START Records for the task
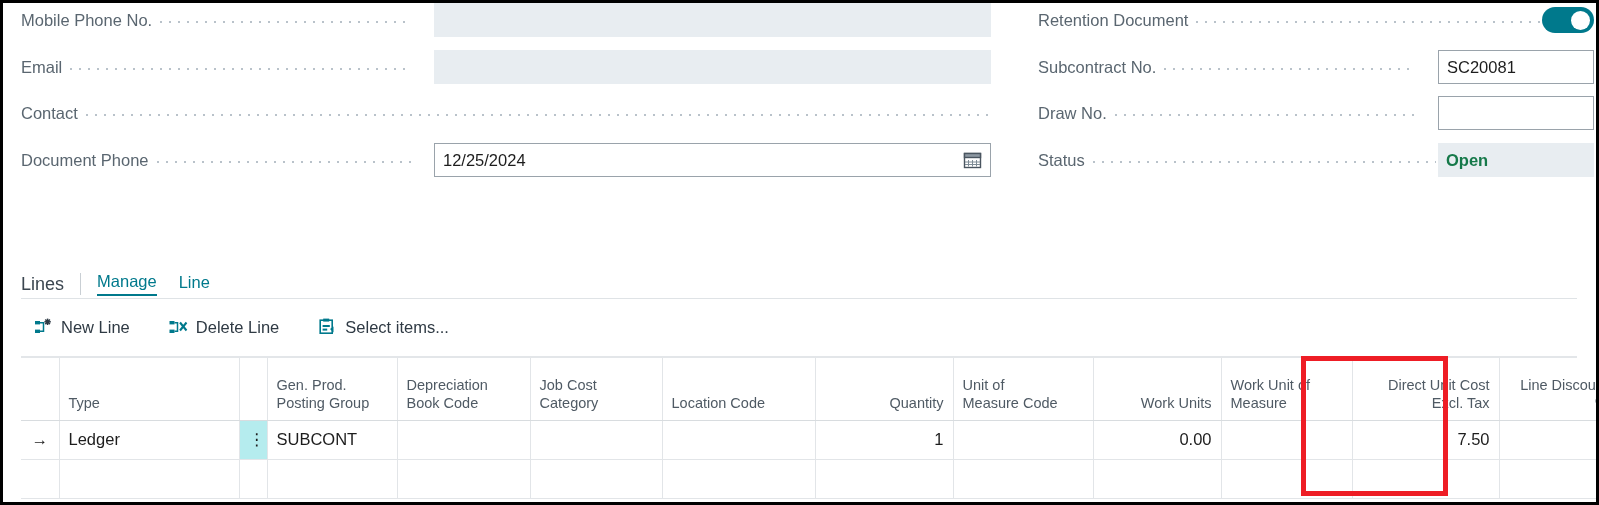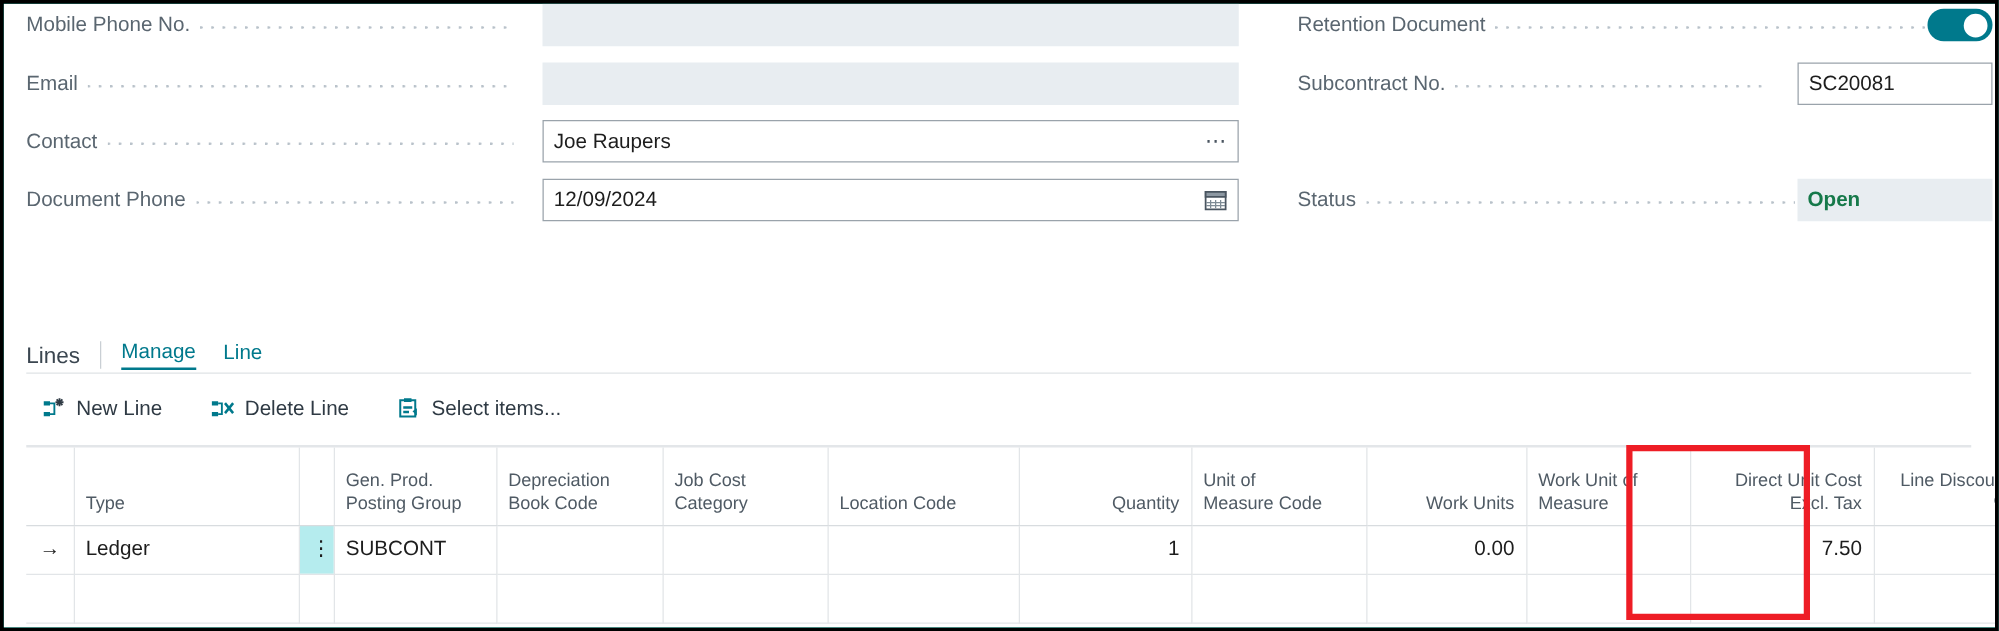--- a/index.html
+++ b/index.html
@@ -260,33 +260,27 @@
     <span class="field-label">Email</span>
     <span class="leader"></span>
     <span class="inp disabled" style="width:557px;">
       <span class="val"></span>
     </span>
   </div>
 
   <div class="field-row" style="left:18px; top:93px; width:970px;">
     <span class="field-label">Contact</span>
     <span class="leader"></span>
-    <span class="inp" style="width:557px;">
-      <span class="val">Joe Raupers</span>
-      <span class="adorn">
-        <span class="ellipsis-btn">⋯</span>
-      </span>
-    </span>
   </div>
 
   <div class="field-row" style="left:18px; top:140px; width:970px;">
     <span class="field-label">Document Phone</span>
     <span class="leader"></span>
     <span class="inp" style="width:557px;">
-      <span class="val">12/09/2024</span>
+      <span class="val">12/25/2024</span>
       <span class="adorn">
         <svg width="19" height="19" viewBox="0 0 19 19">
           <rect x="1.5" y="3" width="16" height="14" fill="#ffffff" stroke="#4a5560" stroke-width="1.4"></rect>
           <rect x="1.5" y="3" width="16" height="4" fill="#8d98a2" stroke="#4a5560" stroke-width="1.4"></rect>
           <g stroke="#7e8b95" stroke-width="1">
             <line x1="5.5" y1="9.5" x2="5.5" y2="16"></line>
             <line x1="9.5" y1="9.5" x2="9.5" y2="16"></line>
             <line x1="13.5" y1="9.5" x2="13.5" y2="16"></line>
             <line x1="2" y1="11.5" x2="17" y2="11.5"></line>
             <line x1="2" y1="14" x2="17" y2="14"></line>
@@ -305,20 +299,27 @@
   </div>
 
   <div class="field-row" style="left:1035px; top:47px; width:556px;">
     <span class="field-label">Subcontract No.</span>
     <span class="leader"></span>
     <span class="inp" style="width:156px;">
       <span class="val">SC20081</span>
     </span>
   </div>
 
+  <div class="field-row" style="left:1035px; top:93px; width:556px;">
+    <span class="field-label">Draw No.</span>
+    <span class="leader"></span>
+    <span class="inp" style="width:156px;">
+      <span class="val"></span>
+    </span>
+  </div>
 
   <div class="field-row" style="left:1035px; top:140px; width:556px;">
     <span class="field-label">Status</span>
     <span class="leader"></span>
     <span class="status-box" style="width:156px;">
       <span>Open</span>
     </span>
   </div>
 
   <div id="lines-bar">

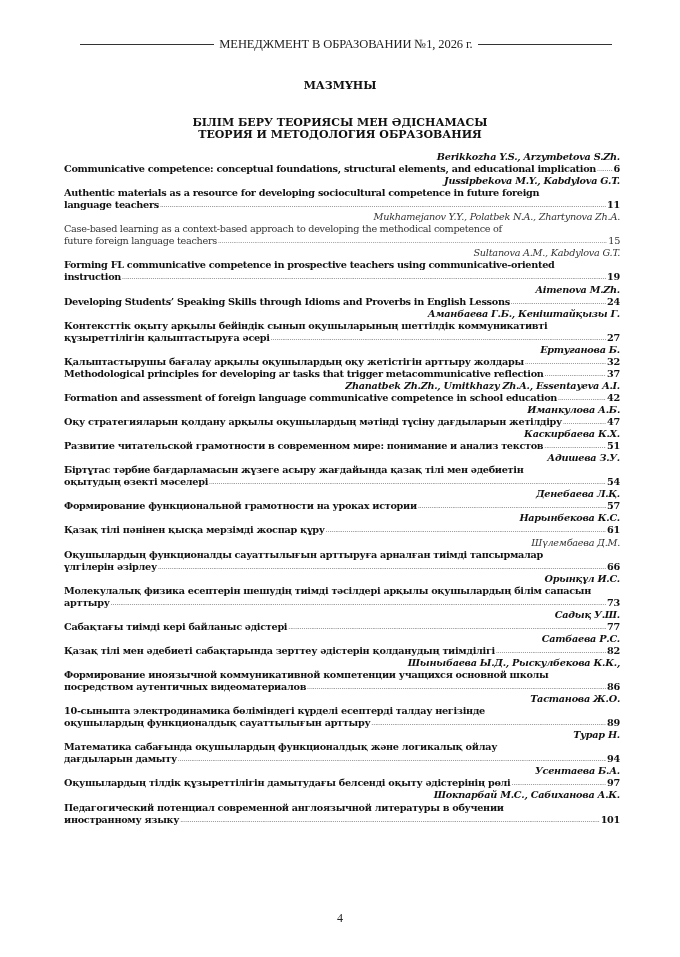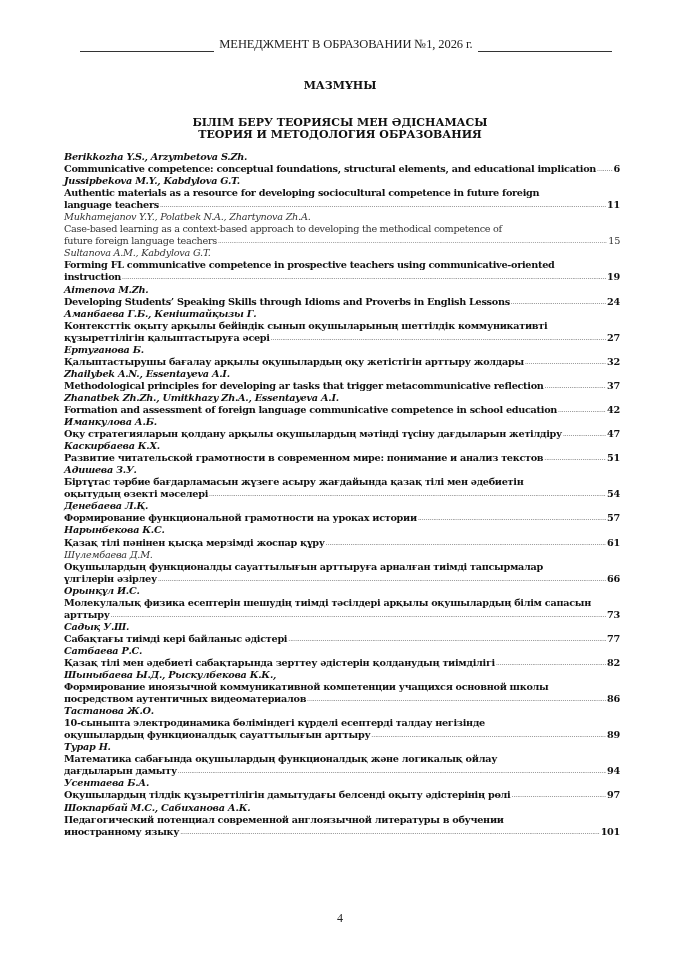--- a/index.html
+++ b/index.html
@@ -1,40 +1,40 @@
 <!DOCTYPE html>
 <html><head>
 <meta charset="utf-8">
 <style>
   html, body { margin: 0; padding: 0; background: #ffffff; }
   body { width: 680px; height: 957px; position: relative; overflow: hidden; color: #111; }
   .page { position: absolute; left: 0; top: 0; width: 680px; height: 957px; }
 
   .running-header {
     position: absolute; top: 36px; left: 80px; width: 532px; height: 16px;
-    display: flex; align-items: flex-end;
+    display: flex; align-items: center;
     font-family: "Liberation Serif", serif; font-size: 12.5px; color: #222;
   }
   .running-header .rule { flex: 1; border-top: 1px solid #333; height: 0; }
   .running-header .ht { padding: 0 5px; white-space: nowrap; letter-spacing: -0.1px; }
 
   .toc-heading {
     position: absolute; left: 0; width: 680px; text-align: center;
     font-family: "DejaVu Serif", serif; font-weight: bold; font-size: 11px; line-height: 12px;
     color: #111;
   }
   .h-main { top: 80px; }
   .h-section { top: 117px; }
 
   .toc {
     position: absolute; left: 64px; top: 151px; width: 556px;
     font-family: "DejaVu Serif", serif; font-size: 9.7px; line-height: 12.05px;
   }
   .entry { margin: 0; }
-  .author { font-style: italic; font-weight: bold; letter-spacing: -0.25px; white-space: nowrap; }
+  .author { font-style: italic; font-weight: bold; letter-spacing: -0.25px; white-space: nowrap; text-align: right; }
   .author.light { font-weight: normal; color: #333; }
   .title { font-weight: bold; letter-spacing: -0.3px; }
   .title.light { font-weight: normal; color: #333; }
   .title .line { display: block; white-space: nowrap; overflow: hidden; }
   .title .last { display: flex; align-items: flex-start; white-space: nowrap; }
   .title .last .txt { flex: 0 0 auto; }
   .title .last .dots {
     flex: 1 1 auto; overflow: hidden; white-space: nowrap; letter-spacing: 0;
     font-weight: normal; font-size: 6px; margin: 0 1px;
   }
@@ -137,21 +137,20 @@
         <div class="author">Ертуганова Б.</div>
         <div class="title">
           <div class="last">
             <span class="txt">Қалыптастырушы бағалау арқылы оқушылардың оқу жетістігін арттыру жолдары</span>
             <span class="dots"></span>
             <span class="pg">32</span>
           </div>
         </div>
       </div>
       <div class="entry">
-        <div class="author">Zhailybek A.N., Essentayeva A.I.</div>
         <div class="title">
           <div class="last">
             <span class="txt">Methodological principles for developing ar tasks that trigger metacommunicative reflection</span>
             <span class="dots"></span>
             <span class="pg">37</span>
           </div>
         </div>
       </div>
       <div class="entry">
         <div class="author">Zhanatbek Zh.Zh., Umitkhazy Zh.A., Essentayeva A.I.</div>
END Records for the task
### What this task involves:
For each record above, write out every line exactly and skip the pictures.

### Solution below:
--- a/index.html
+++ b/index.html
@@ -260,33 +260,27 @@
     <span class="field-label">Email</span>
     <span class="leader"></span>
     <span class="inp disabled" style="width:557px;">
       <span class="val"></span>
     </span>
   </div>
 
   <div class="field-row" style="left:18px; top:93px; width:970px;">
     <span class="field-label">Contact</span>
     <span class="leader"></span>
-    <span class="inp" style="width:557px;">
-      <span class="val">Joe Raupers</span>
-      <span class="adorn">
-        <span class="ellipsis-btn">⋯</span>
-      </span>
-    </span>
   </div>
 
   <div class="field-row" style="left:18px; top:140px; width:970px;">
     <span class="field-label">Document Phone</span>
     <span class="leader"></span>
     <span class="inp" style="width:557px;">
-      <span class="val">12/09/2024</span>
+      <span class="val">12/25/2024</span>
       <span class="adorn">
         <svg width="19" height="19" viewBox="0 0 19 19">
           <rect x="1.5" y="3" width="16" height="14" fill="#ffffff" stroke="#4a5560" stroke-width="1.4"></rect>
           <rect x="1.5" y="3" width="16" height="4" fill="#8d98a2" stroke="#4a5560" stroke-width="1.4"></rect>
           <g stroke="#7e8b95" stroke-width="1">
             <line x1="5.5" y1="9.5" x2="5.5" y2="16"></line>
             <line x1="9.5" y1="9.5" x2="9.5" y2="16"></line>
             <line x1="13.5" y1="9.5" x2="13.5" y2="16"></line>
             <line x1="2" y1="11.5" x2="17" y2="11.5"></line>
             <line x1="2" y1="14" x2="17" y2="14"></line>
@@ -305,20 +299,27 @@
   </div>
 
   <div class="field-row" style="left:1035px; top:47px; width:556px;">
     <span class="field-label">Subcontract No.</span>
     <span class="leader"></span>
     <span class="inp" style="width:156px;">
       <span class="val">SC20081</span>
     </span>
   </div>
 
+  <div class="field-row" style="left:1035px; top:93px; width:556px;">
+    <span class="field-label">Draw No.</span>
+    <span class="leader"></span>
+    <span class="inp" style="width:156px;">
+      <span class="val"></span>
+    </span>
+  </div>
 
   <div class="field-row" style="left:1035px; top:140px; width:556px;">
     <span class="field-label">Status</span>
     <span class="leader"></span>
     <span class="status-box" style="width:156px;">
       <span>Open</span>
     </span>
   </div>
 
   <div id="lines-bar">

--- a/index.html
+++ b/index.html
@@ -1,40 +1,40 @@
 <!DOCTYPE html>
 <html><head>
 <meta charset="utf-8">
 <style>
   html, body { margin: 0; padding: 0; background: #ffffff; }
   body { width: 680px; height: 957px; position: relative; overflow: hidden; color: #111; }
   .page { position: absolute; left: 0; top: 0; width: 680px; height: 957px; }
 
   .running-header {
     position: absolute; top: 36px; left: 80px; width: 532px; height: 16px;
-    display: flex; align-items: flex-end;
+    display: flex; align-items: center;
     font-family: "Liberation Serif", serif; font-size: 12.5px; color: #222;
   }
   .running-header .rule { flex: 1; border-top: 1px solid #333; height: 0; }
   .running-header .ht { padding: 0 5px; white-space: nowrap; letter-spacing: -0.1px; }
 
   .toc-heading {
     position: absolute; left: 0; width: 680px; text-align: center;
     font-family: "DejaVu Serif", serif; font-weight: bold; font-size: 11px; line-height: 12px;
     color: #111;
   }
   .h-main { top: 80px; }
   .h-section { top: 117px; }
 
   .toc {
     position: absolute; left: 64px; top: 151px; width: 556px;
     font-family: "DejaVu Serif", serif; font-size: 9.7px; line-height: 12.05px;
   }
   .entry { margin: 0; }
-  .author { font-style: italic; font-weight: bold; letter-spacing: -0.25px; white-space: nowrap; }
+  .author { font-style: italic; font-weight: bold; letter-spacing: -0.25px; white-space: nowrap; text-align: right; }
   .author.light { font-weight: normal; color: #333; }
   .title { font-weight: bold; letter-spacing: -0.3px; }
   .title.light { font-weight: normal; color: #333; }
   .title .line { display: block; white-space: nowrap; overflow: hidden; }
   .title .last { display: flex; align-items: flex-start; white-space: nowrap; }
   .title .last .txt { flex: 0 0 auto; }
   .title .last .dots {
     flex: 1 1 auto; overflow: hidden; white-space: nowrap; letter-spacing: 0;
     font-weight: normal; font-size: 6px; margin: 0 1px;
   }
@@ -137,21 +137,20 @@
         <div class="author">Ертуганова Б.</div>
         <div class="title">
           <div class="last">
             <span class="txt">Қалыптастырушы бағалау арқылы оқушылардың оқу жетістігін арттыру жолдары</span>
             <span class="dots"></span>
             <span class="pg">32</span>
           </div>
         </div>
       </div>
       <div class="entry">
-        <div class="author">Zhailybek A.N., Essentayeva A.I.</div>
         <div class="title">
           <div class="last">
             <span class="txt">Methodological principles for developing ar tasks that trigger metacommunicative reflection</span>
             <span class="dots"></span>
             <span class="pg">37</span>
           </div>
         </div>
       </div>
       <div class="entry">
         <div class="author">Zhanatbek Zh.Zh., Umitkhazy Zh.A., Essentayeva A.I.</div>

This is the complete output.